VAR-Mini ab Sommer in der Dritten Liga?
- VON OLIVER GRISS UND STEFAN MATZKE (FOTO)
- 20.01.2026 16:03
- 1 Minute Lesezeit
- 21 Kommentare
VON OLIVER GRISS UND STEFAN MATZKE (FOTO)
Denkbar wäre aus Kostengründen eine technisch abgespeckte Lösung mit einem begrenzten Trainer-Einspruch – ein Modell, das in der italienischen 3. Liga bereits getestet wird. In Ligen mit vollwertigem VAR ist eine Trainer-Challenge laut FIFA hingegen nicht erlaubt.

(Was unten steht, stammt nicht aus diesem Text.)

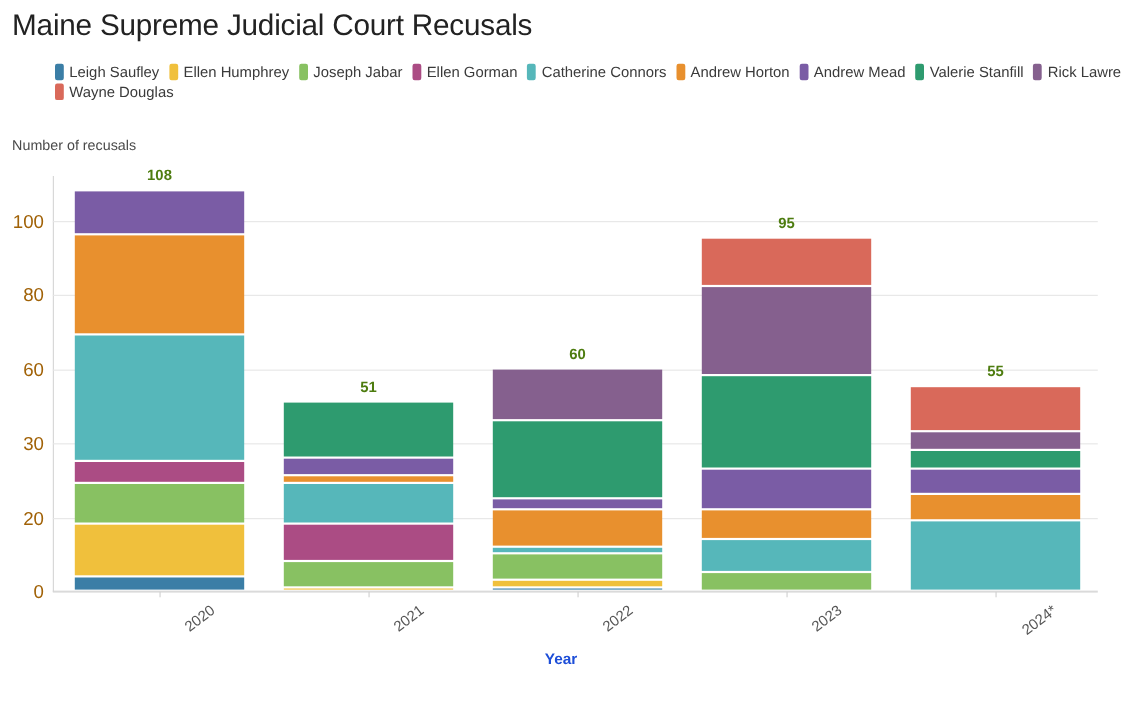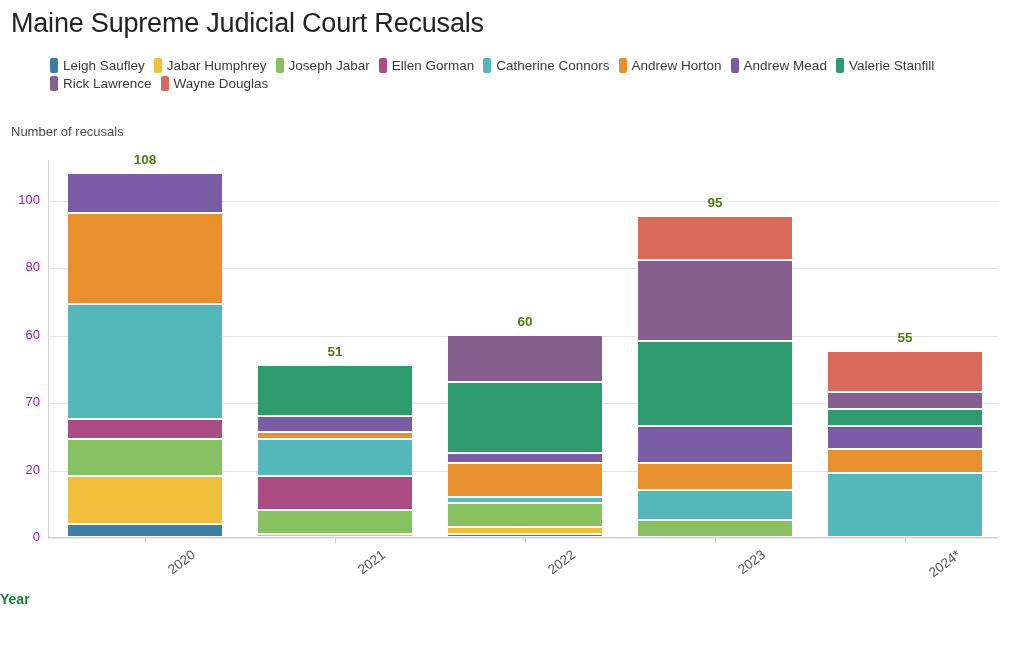--- a/index.html
+++ b/index.html
@@ -42,21 +42,22 @@
     font-size:13.5px;color:#3a3a3a;line-height:15px;
   }
 
   
   .ylabel{
     position:absolute;left:11px;top:124px;
     font-size:13px;font-weight:normal;color:#4a4a4a;
   }
   .xlabel{
     position:absolute;top:591px;left:0;width:1020px;
-    font-size:14px;font-weight:bold;color:#15803d;
+    text-align:center;
+    font-size:14px;font-weight:bold;color:#1d4ed8;
   }
 
   
   .plot{
     position:absolute;
     left:48px;top:160px;
     width:950px;height:378px;
   }
   .gridline{
     position:absolute;left:0;width:950px;height:1px;
@@ -65,21 +66,21 @@
   .axis-line{
     position:absolute;left:0;top:0;width:1px;height:378px;
     background:#d4d4d4;
   }
   .axis-baseline{
     position:absolute;left:0;top:377px;width:950px;height:1px;
     background:#cfcfcf;
   }
   .ytick-wrap{
     position:absolute;left:-46px;width:38px;
-    text-align:right;font-size:13px;color:#a21caf;
+    text-align:right;font-size:17px;color:#a16207;
     transform:translateY(-9px);
   }
 
   .bar{
     position:absolute;bottom:1px;width:154px;
   }
   .seg{
     position:absolute;left:0;width:154px;
   }
   .bar-total{
@@ -112,21 +113,21 @@
 
   <div class="title">Maine Supreme Judicial Court Recusals</div>
 
   <div class="legend" id="legend">
       <div class="legend-item">
         <span class="legend-swatch" style="background: rgb(59, 126, 166);"></span>
         <span class="legend-label">Leigh Saufley</span>
       </div>
       <div class="legend-item">
         <span class="legend-swatch" style="background: rgb(240, 192, 60);"></span>
-        <span class="legend-label">Jabar Humphrey</span>
+        <span class="legend-label">Ellen Humphrey</span>
       </div>
       <div class="legend-item">
         <span class="legend-swatch" style="background: rgb(136, 193, 98);"></span>
         <span class="legend-label">Joseph Jabar</span>
       </div>
       <div class="legend-item">
         <span class="legend-swatch" style="background: rgb(171, 76, 132);"></span>
         <span class="legend-label">Ellen Gorman</span>
       </div>
       <div class="legend-item">
@@ -158,21 +159,21 @@
   <div class="ylabel">Number of recusals</div>
 
   <div class="plot" id="plot">
     <div class="axis-line"></div>
     <div class="axis-baseline"></div>
   <div class="gridline" style="top: 378px;"></div>
       <div class="ytick-wrap" style="top: 378px;">0</div>
       <div class="gridline" style="top: 310.5px;"></div>
       <div class="ytick-wrap" style="top: 310.5px;">20</div>
       <div class="gridline" style="top: 243px;"></div>
-      <div class="ytick-wrap" style="top: 243px;">70</div>
+      <div class="ytick-wrap" style="top: 243px;">30</div>
       <div class="gridline" style="top: 175.5px;"></div>
       <div class="ytick-wrap" style="top: 175.5px;">60</div>
       <div class="gridline" style="top: 108px;"></div>
       <div class="ytick-wrap" style="top: 108px;">80</div>
       <div class="gridline" style="top: 40.5px;"></div>
       <div class="ytick-wrap" style="top: 40.5px;">100</div>
       <div class="bar" style="left: 20px; height: 378px; bottom: 0px;">
         <div class="seg" title="Leigh Saufley: 4" style="top: 364.5px; height: 11.5px; background: rgb(59, 126, 166);"></div>
         <div class="seg" title="Thomas Humphrey: 14" style="top: 317.25px; height: 45.25px; background: rgb(240, 192, 60);"></div>
         <div class="seg" title="Joseph Jabar: 11" style="top: 280.125px; height: 35.125px; background: rgb(136, 193, 98);"></div>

Mit Blick auf die Bundesliga und die 2. Liga hielt Kircher fest, dass die Trainer „nach unseren Erkenntnissen eigentlich gar keine Challenge“ wollen.

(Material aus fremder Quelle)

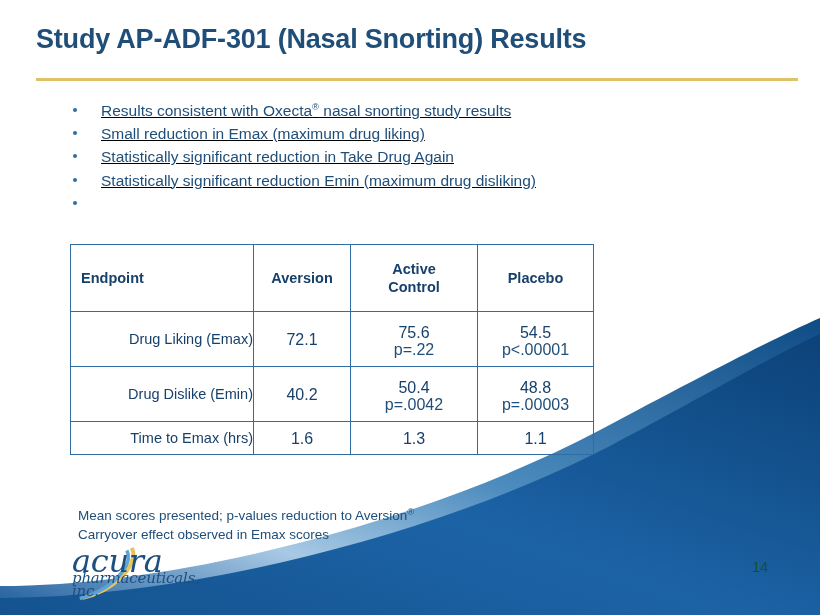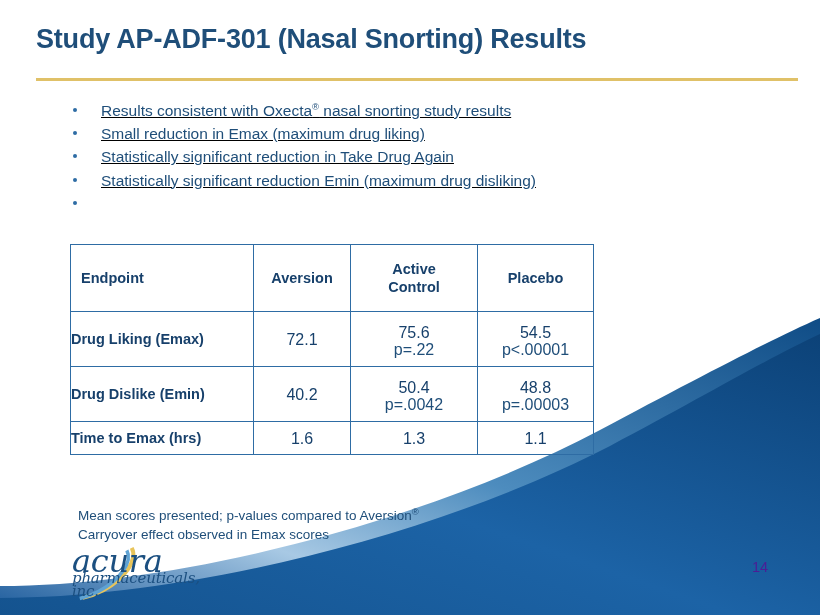--- a/index.html
+++ b/index.html
@@ -111,23 +111,23 @@
     font-weight: bold;
     line-height: 18px;
     text-align: center;
   }
   #results-table thead th.col-endpoint {
     text-align: left;
     padding-left: 10px;
   }
   .cell-endpoint {
     font-size: 14.5px;
-    font-weight: bold;
+    font-weight: normal;
     padding-left: 10px;
-    text-align: left;
+    text-align: right;
     color: #17406B;
   }
   .cell-value {
     text-align: center;
     font-size: 16px;
     font-weight: normal;
     color: #1F4E79;
     line-height: 19px;
     padding-top: 2px;
     padding-bottom: 2px;
@@ -183,21 +183,21 @@
     margin-top: -1px;
     letter-spacing: -0.2px;
   }
 
   
   #page-number {
     position: absolute;
     left: 752px;
     top: 559px;
     font-size: 14.5px;
-    color: #4c1d95;
+    color: #14532d;
   }
 </style>
 </head>
 <body>
 
 <div id="slide">
 
   <svg id="wave-decoration" viewBox="0 0 820 615" preserveAspectRatio="none">
     <defs>
       <linearGradient id="waveGrad" x1="0" y1="1" x2="1" y2="0">
@@ -295,21 +295,21 @@
           <span>1.3</span>
         </td>
         <td class="cell-value">
           <span>1.1</span>
         </td>
       </tr>
     </tbody>
   </table>
 
   <div id="footnotes">
-    <div><span>Mean scores presented; p-values compared to Aversion</span><span class="reg">®</span></div>
+    <div><span>Mean scores presented; p-values reduction to Aversion</span><span class="reg">®</span></div>
     <div>Carryover effect observed in Emax scores</div>
   </div>
 
   <div id="logo">
     <svg width="180" height="58" viewBox="0 0 180 58">
       <ellipse cx="62" cy="26" rx="45" ry="24" fill="none" stroke="#E8C45A" stroke-width="4" transform="rotate(-28 62 26)" stroke-dasharray="95 200" stroke-dashoffset="18"></ellipse>
       <ellipse cx="58" cy="28" rx="44" ry="23" fill="none" stroke="#5FA3D4" stroke-width="3.5" transform="rotate(-28 58 28)" stroke-dasharray="88 200" stroke-dashoffset="14"></ellipse>
     </svg>
     <div id="logo-text-wrap">
       <div id="logo-name">acura</div>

Besonders betroffen von Fehlurteilen ist einmal mehr der TSV 1860 München. Kein Team wurde in dieser Saison häufiger benachteiligt als der Meister von 1966 – insgesamt 14-mal. Die Konsequenz: Eine deutlich bessere Platzierung als Rang neun blieb den Löwen bislang verwehrt. Auf Platz zwei steht der SC Verl, der trotz aller Benachteiligungen auf Position 1 rangiert.
Löwen-Rückkehrer Kevin Volland fand dazu zuletzt klare Worte. Vor allem sein nicht gegebenes Tor in Aue habe ihn massiv geärgert, weil es den Spielverlauf hätte verändern können. Insgesamt werde in der Liga zu oft „auf Verdacht“ gepfiffen, kritisierte der Stürmer im Trainingslager in Belek. Die Folge seien endlose Grundsatzdiskussionen nach fast jedem Spiel.
Vollands pragmatischer Vorschlag: klare Entscheidungen, weniger Debatten – notfalls mit technischer Hilfe. „Es braucht mehr Klarheit und weniger Diskussionen.” Auch Trainer Markus Kauczinski erklärte zuletzt: “Ich bin für den VAR - am Ende ist es aber eine Kostenfrage.”
Die Löwen könnten die Problematik in der Dritten Liga ab Sommer umgehen - mit einem einfachen Plan: Aufsteigen - in der Zweiten Liga gibt es die technischen Hilfsmittel, die den Profifußball in Deutschland insgesamt gerechter machen.